Only the pictures are to be left out; write out the rest of the data exactly.
──────────────────────────────
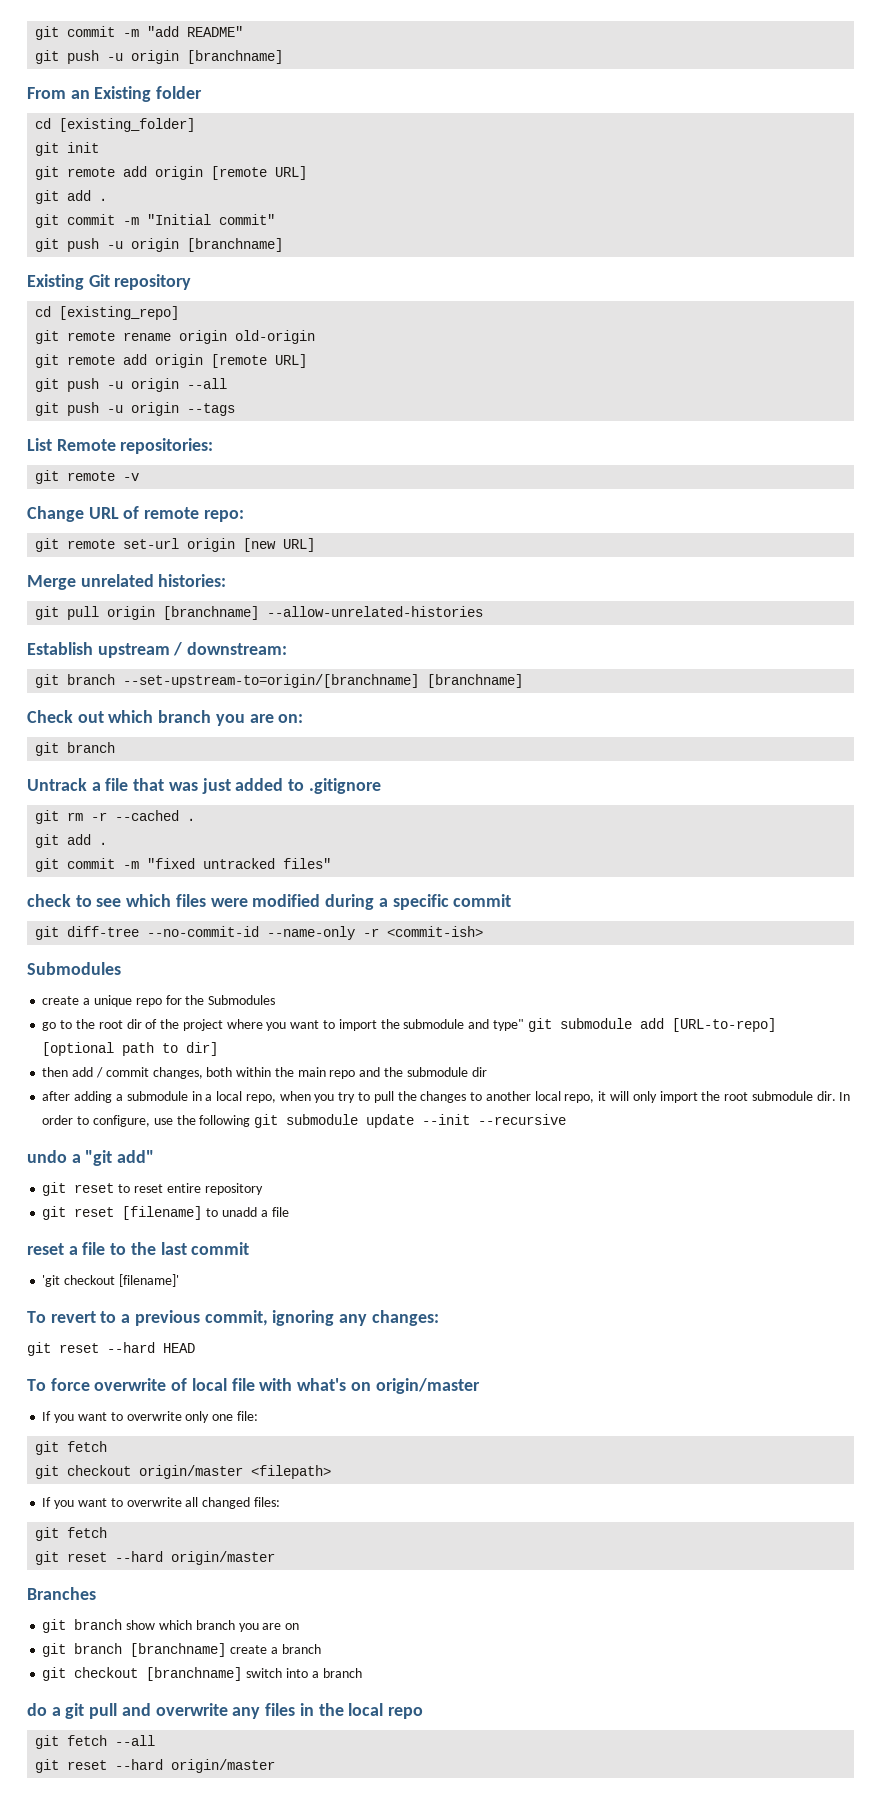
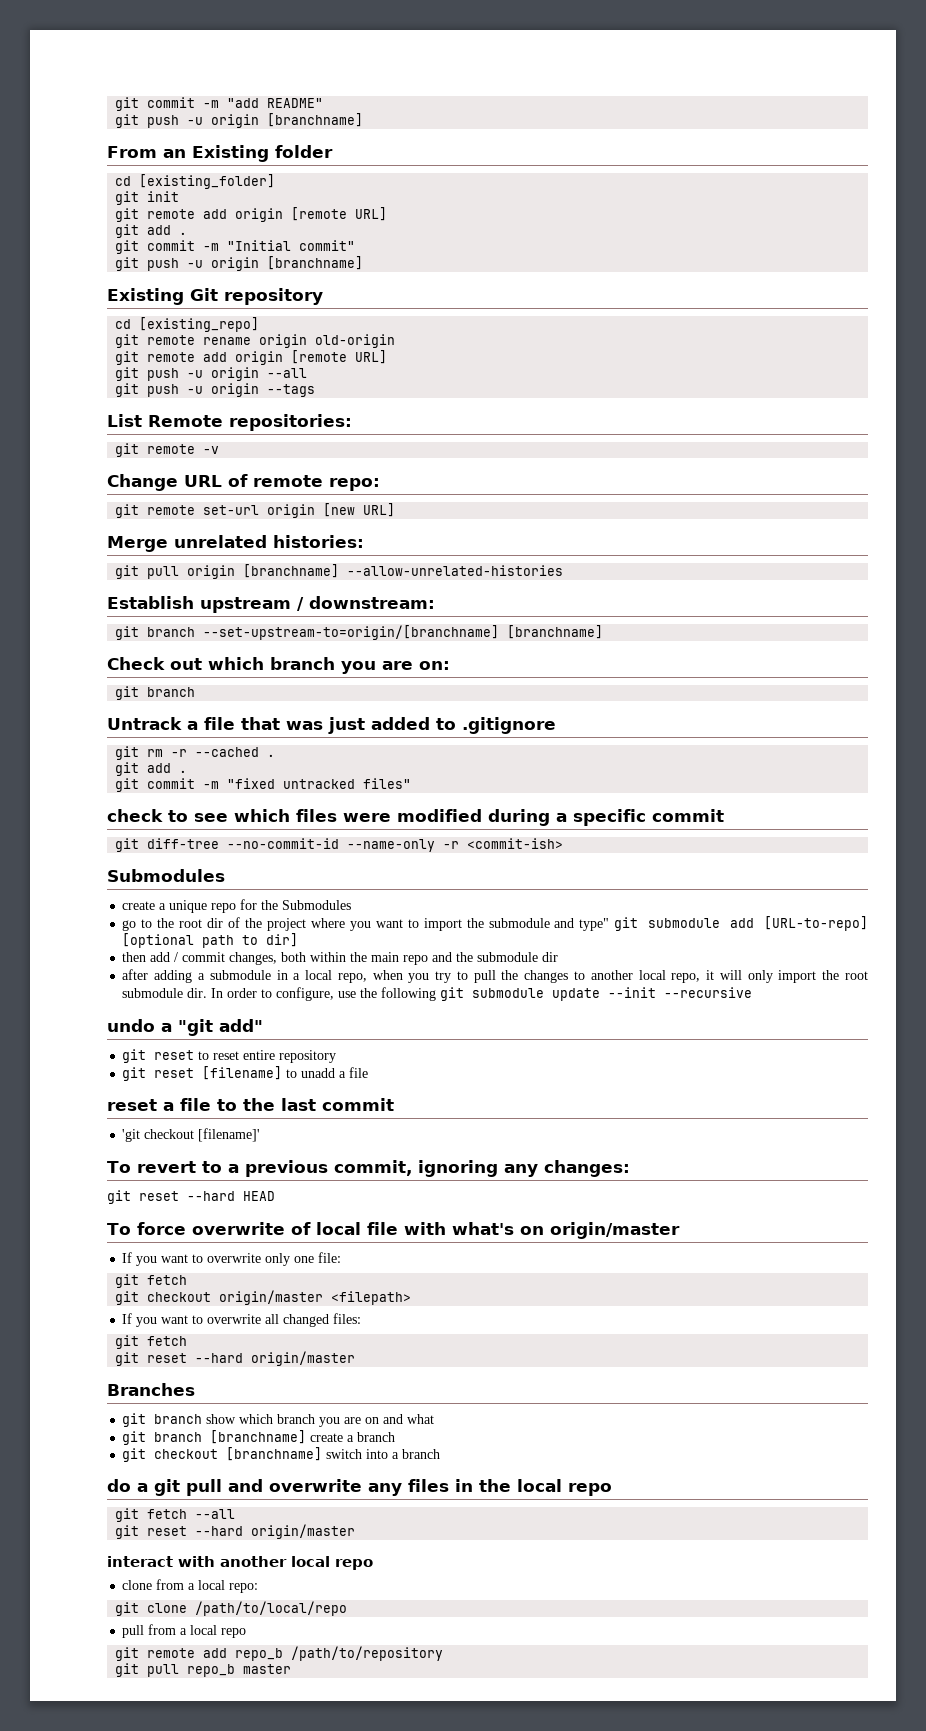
(300, 1626) none -> [383,1414,435,1424] and what
(276, 1766) none -> [107,1556,373,1570] [122,1579,259,1593] [115,1601,348,1616] [122,1624,247,1638] [115,1646,444,1661] [115,1663,292,1677] // interact with another local repo // clone from a local repo: // git clone /path/to/local/repo // pull from a local repo // git remote add repo_b /path/to/repository // git pull repo_b master

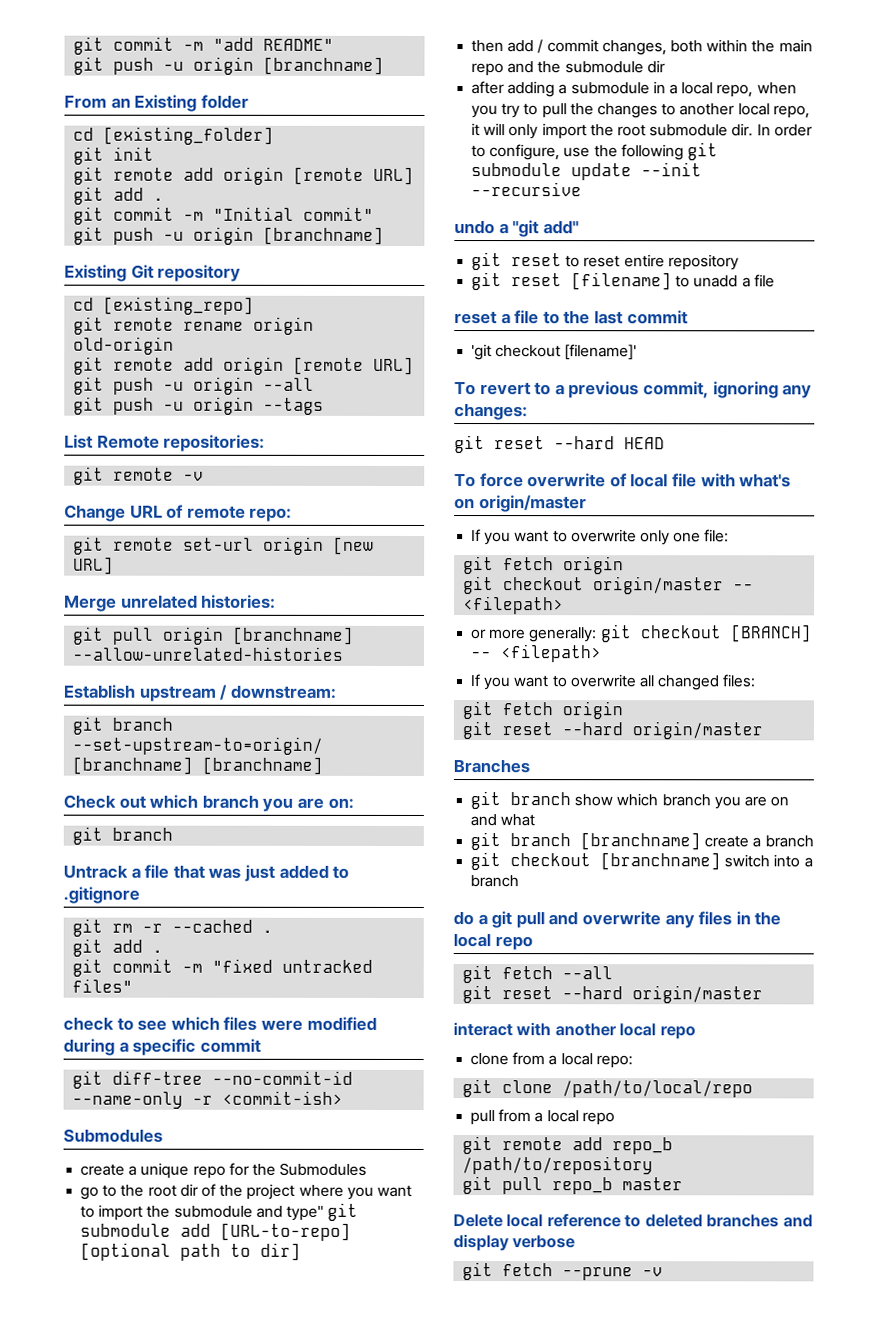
(188, 1280) none -> [563,556,625,575] origin
(324, 1297) none -> [733,583,755,591] [463,596,565,615] [471,624,812,643] [471,651,493,659] -- <filepath> // or more generally: git checkout [BRANCH] --
(188, 1341) none -> [562,701,624,720] origin
(292, 1669) none -> [453,1213,813,1228] [453,1234,576,1252] [462,1262,664,1281] // Delete local reference to deleted branches and display verbose // git fetch --prune -v

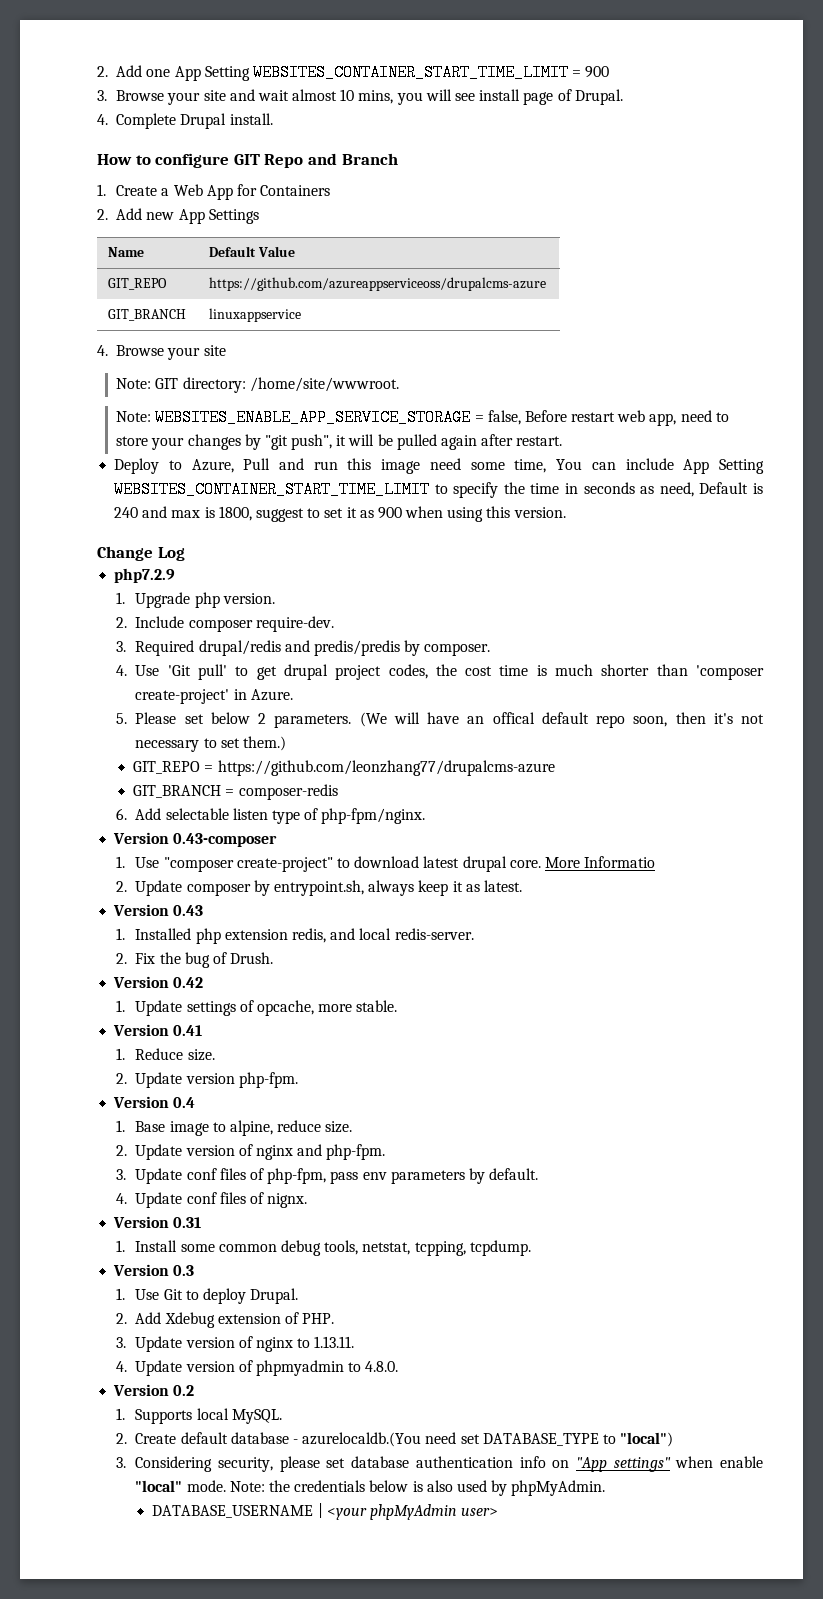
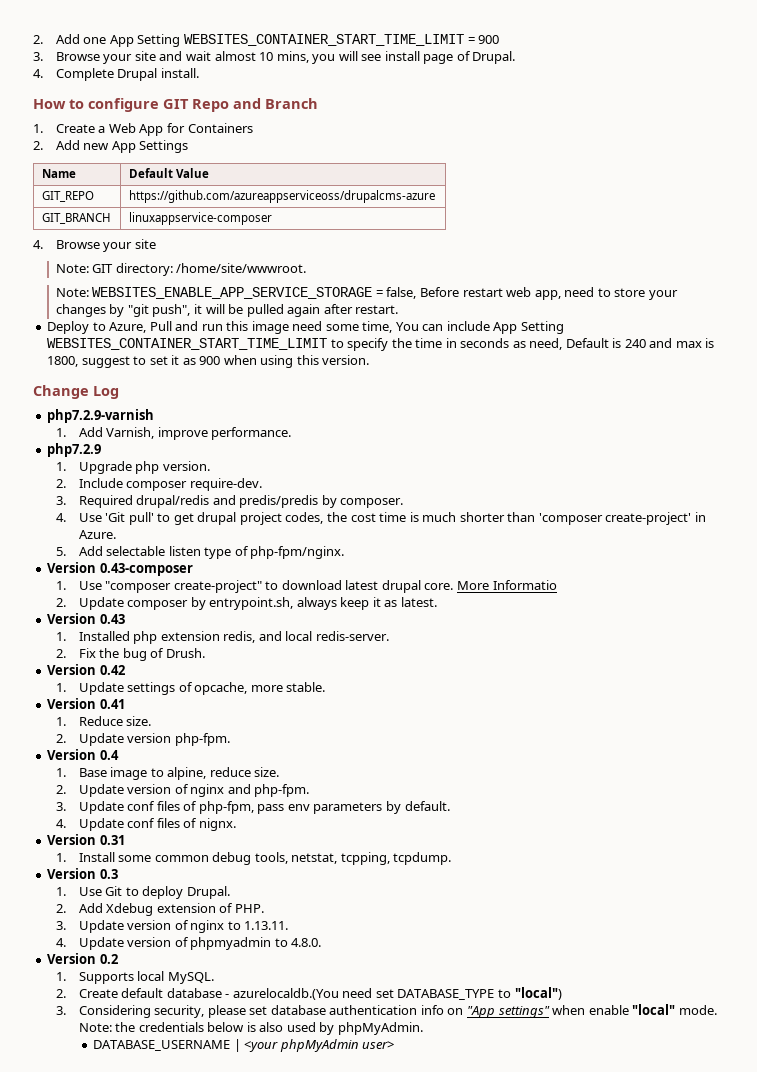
[209,308,302,322] linuxappservice -> [128,212,272,225] linuxappservice-composer
(185, 554) none -> [47,409,155,423] [55,427,292,440] // php7.2.9-varnish // 1. Add Varnish, improve performance.
[135,712,764,728] [135,736,286,752] [133,760,555,776] [133,784,338,800] [116,808,128,820] Please set below 2 parameters. (We will have an offical default repo soon, then it's not necessary to set them.) // GIT_REPO = https://github.com/leonzhang77/drupalcms-azure // GIT_BRANCH = composer-redis // 6. -> (66, 551) none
──────────────────────────────
=== RESPONSE FOR THIS EXERCISE ===
(300, 1626) none -> [383,1414,435,1424] and what
(276, 1766) none -> [107,1556,373,1570] [122,1579,259,1593] [115,1601,348,1616] [122,1624,247,1638] [115,1646,444,1661] [115,1663,292,1677] // interact with another local repo // clone from a local repo: // git clone /path/to/local/repo // pull from a local repo // git remote add repo_b /path/to/repository // git pull repo_b master

(188, 1280) none -> [563,556,625,575] origin
(324, 1297) none -> [733,583,755,591] [463,596,565,615] [471,624,812,643] [471,651,493,659] -- <filepath> // or more generally: git checkout [BRANCH] --
(188, 1341) none -> [562,701,624,720] origin
(292, 1669) none -> [453,1213,813,1228] [453,1234,576,1252] [462,1262,664,1281] // Delete local reference to deleted branches and display verbose // git fetch --prune -v

[209,308,302,322] linuxappservice -> [128,212,272,225] linuxappservice-composer
(185, 554) none -> [47,409,155,423] [55,427,292,440] // php7.2.9-varnish // 1. Add Varnish, improve performance.
[135,712,764,728] [135,736,286,752] [133,760,555,776] [133,784,338,800] [116,808,128,820] Please set below 2 parameters. (We will have an offical default repo soon, then it's not necessary to set them.) // GIT_REPO = https://github.com/leonzhang77/drupalcms-azure // GIT_BRANCH = composer-redis // 6. -> (66, 551) none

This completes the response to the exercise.